MATERIAL FOR THE TASK
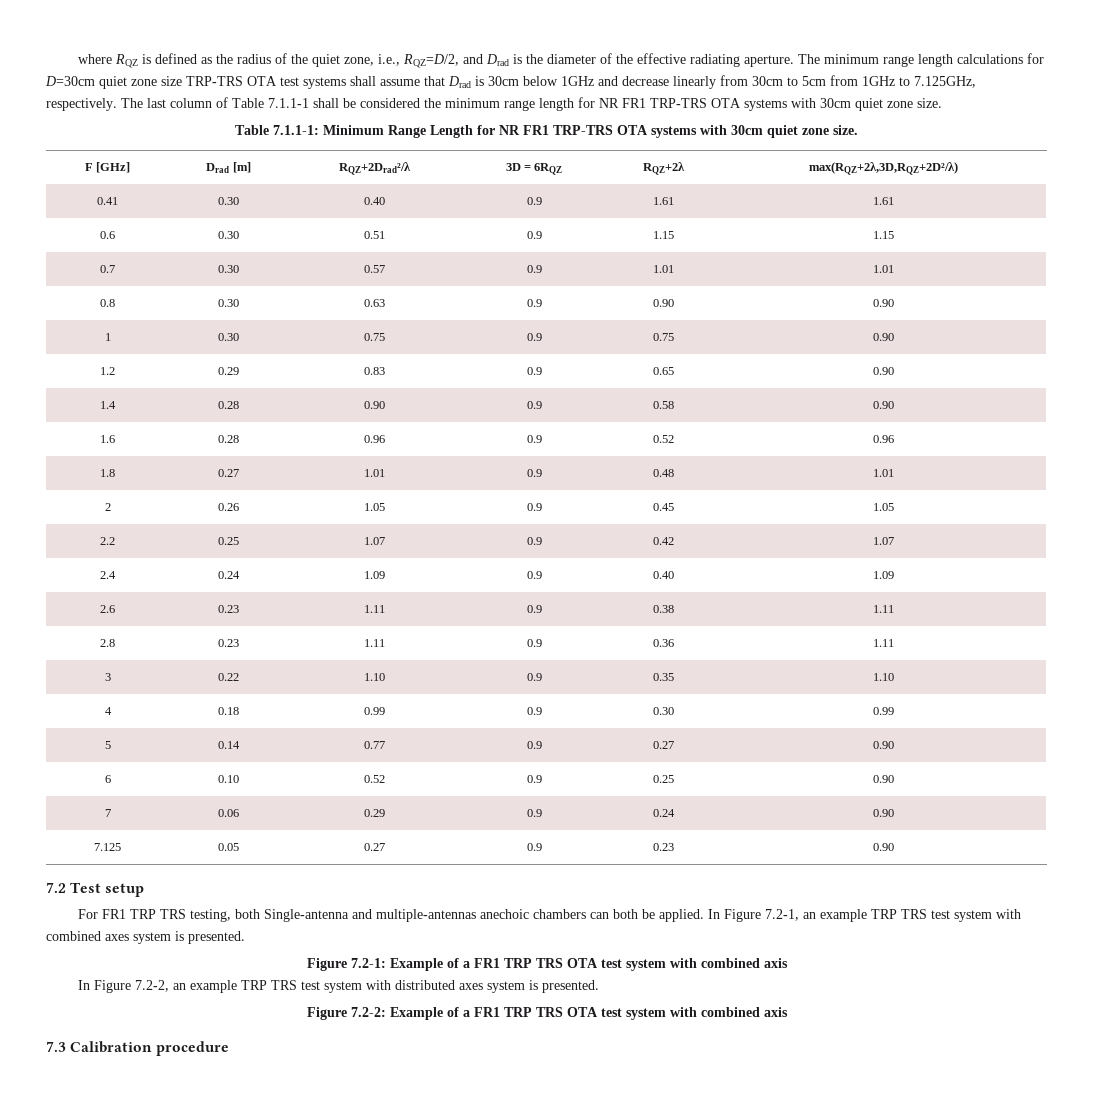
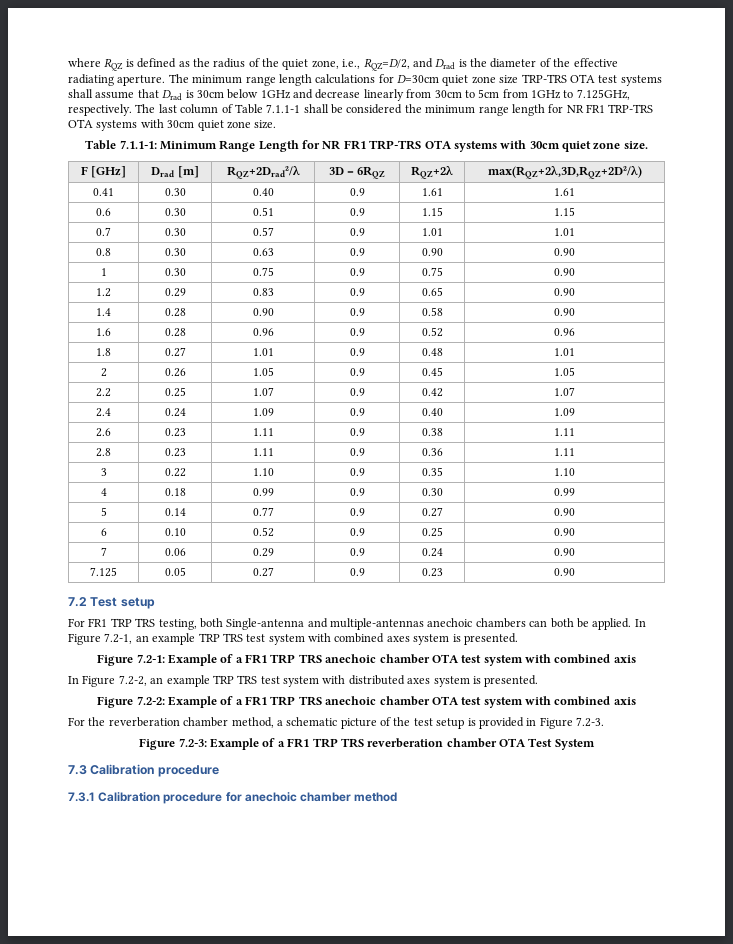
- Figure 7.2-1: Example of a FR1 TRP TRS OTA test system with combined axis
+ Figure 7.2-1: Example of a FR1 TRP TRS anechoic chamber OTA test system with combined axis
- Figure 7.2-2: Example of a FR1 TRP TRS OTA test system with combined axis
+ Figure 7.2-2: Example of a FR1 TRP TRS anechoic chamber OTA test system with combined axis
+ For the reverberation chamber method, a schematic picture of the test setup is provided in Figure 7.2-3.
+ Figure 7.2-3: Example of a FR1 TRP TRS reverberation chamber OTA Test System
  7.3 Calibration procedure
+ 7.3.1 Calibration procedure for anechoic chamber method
---
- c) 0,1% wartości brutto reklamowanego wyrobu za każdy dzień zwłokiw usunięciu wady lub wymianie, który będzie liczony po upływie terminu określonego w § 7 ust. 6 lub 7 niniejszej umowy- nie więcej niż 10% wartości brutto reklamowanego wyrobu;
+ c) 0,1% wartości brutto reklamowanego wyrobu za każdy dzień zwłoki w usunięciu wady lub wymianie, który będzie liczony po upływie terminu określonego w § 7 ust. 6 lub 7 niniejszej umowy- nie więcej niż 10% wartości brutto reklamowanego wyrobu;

DIRECTIONS FOR THIS TASK
In the entries above, find every line holding the word "liczony" and copy it out.

ANSWER BOX
- c) 0,1% wartości brutto reklamowanego wyrobu za każdy dzień zwłokiw usunięciu wady lub wymianie, który będzie liczony po upływie terminu określonego w § 7 ust. 6 lub 7 niniejszej umowy- nie więcej niż 10% wartości brutto reklamowanego wyrobu;
+ c) 0,1% wartości brutto reklamowanego wyrobu za każdy dzień zwłoki w usunięciu wady lub wymianie, który będzie liczony po upływie terminu określonego w § 7 ust. 6 lub 7 niniejszej umowy- nie więcej niż 10% wartości brutto reklamowanego wyrobu;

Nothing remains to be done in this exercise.